Risentimenti, un furore cieco. Sulla barricata si rincorrono gli episodi dei due giorni precedenti. Si ripetono ora dopo ora, s´ingigantiscono. La madre strappata dall´auto con i suoi bambini, la donna incinta che ha perso il figlio, la ragazza colpita da una bombola di gas, il bimbo minacciato. Vicende vere e false, tutte mischiate, tutte che passano di bocca in bocca per non placare l´ira della barricata. Arriva ancora la voce di un altro africano sprangato. Salvatore non fa una piega, poi bisbiglia: «Magari è quello che pisciava l´altra settimana dietro quel muretto mentre le donne di Rosarno facevano la spesa, le stesse donne che da anni gli portavano a lui e ai suoi amici la colazione o la pasta per il pranzo o il panettone per Natale».

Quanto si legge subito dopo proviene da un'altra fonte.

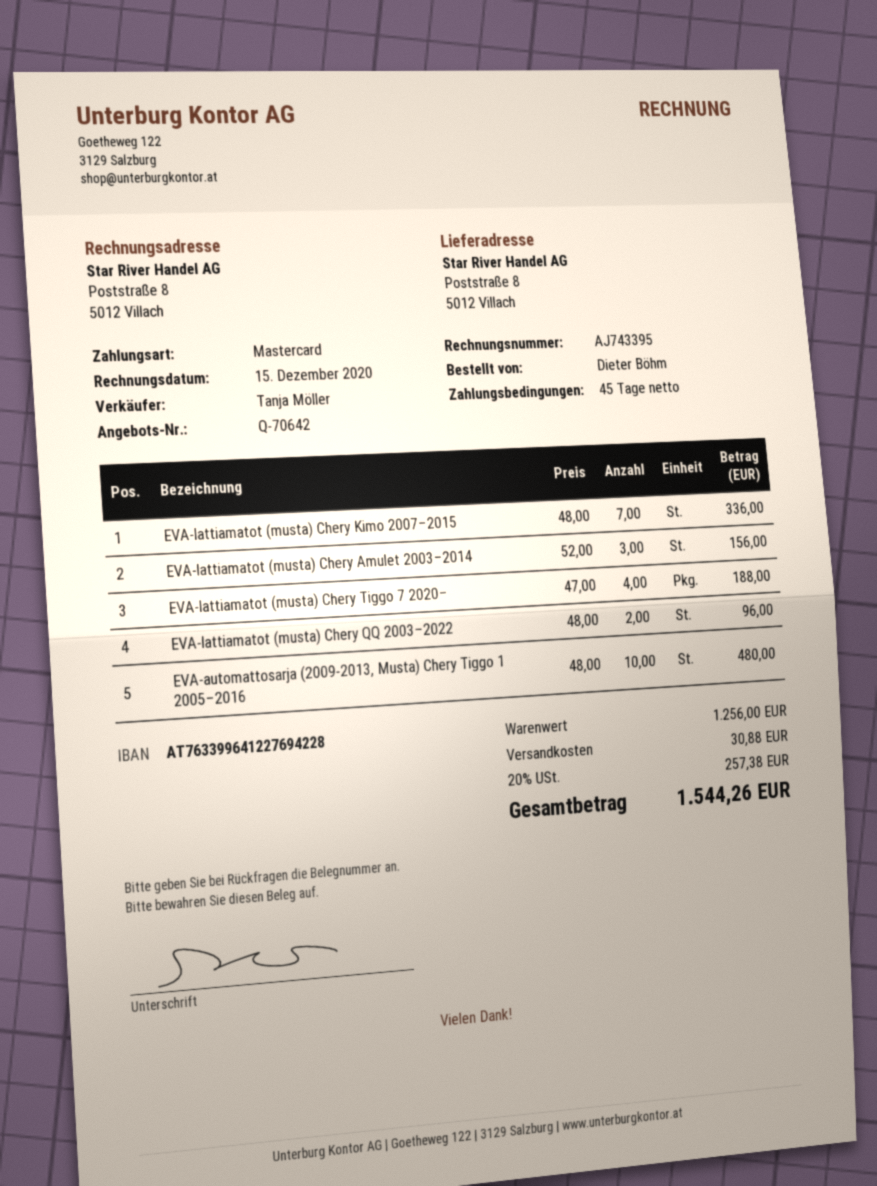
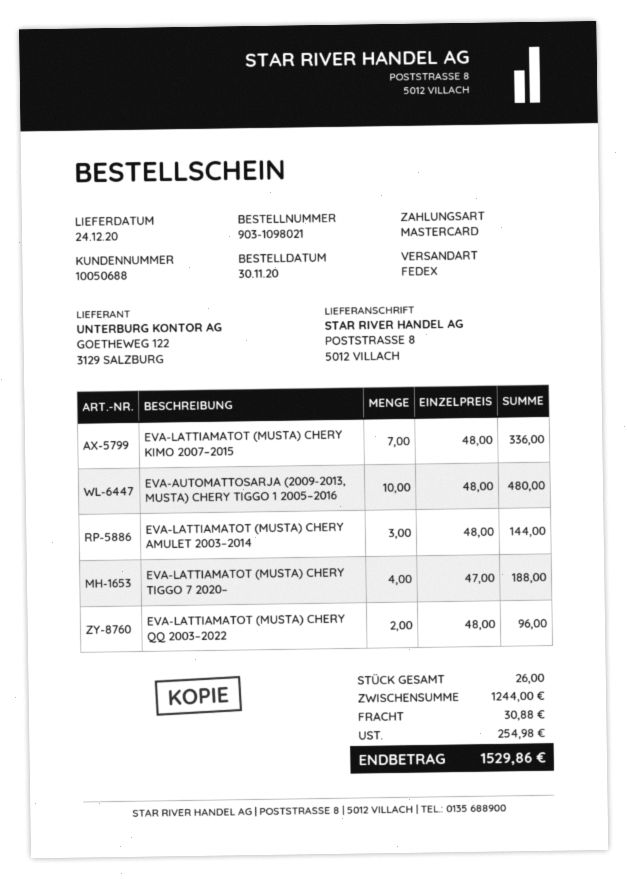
EVA-lattiamatot (musta) Chery Amulet 2003–2014: 3 x 52.00 = 156.00 -> 3 x 48.00 = 144.00
subtotal: 1256.00 -> 1244.00
tax: 257.38 -> 254.98
total: 1544.26 -> 1529.86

Donne, bambini, famiglia, sangue. Forse sta solo in queste parole la spiegazione dei fatti di Rosarno. I neri della rivolta dell´altra notte si sono avventati anche su di loro, hanno terrorizzato i loro figli e le loro mogli. «Donne e bambini non si toccano», dicono al km 474 della statale che da Napoli va verso lo Stretto.

L´ultima storia ce la consegna Serafino Bagnoli, un orafo. Guarda verso l´accampamento dei neri ormai deserto. E poi urla: «Io abitavo a Nizza con la mia famiglia, moglie e due bimbe. Non ne potevo più, non volevo far crescere le mie figlie in quella città piena di immigrati. Il mio desiderio era quello di farle vivere in un ambiente sano come quello di Rosarno. Sono tornato, sono tornato e poi anche qui ho trovato quelli».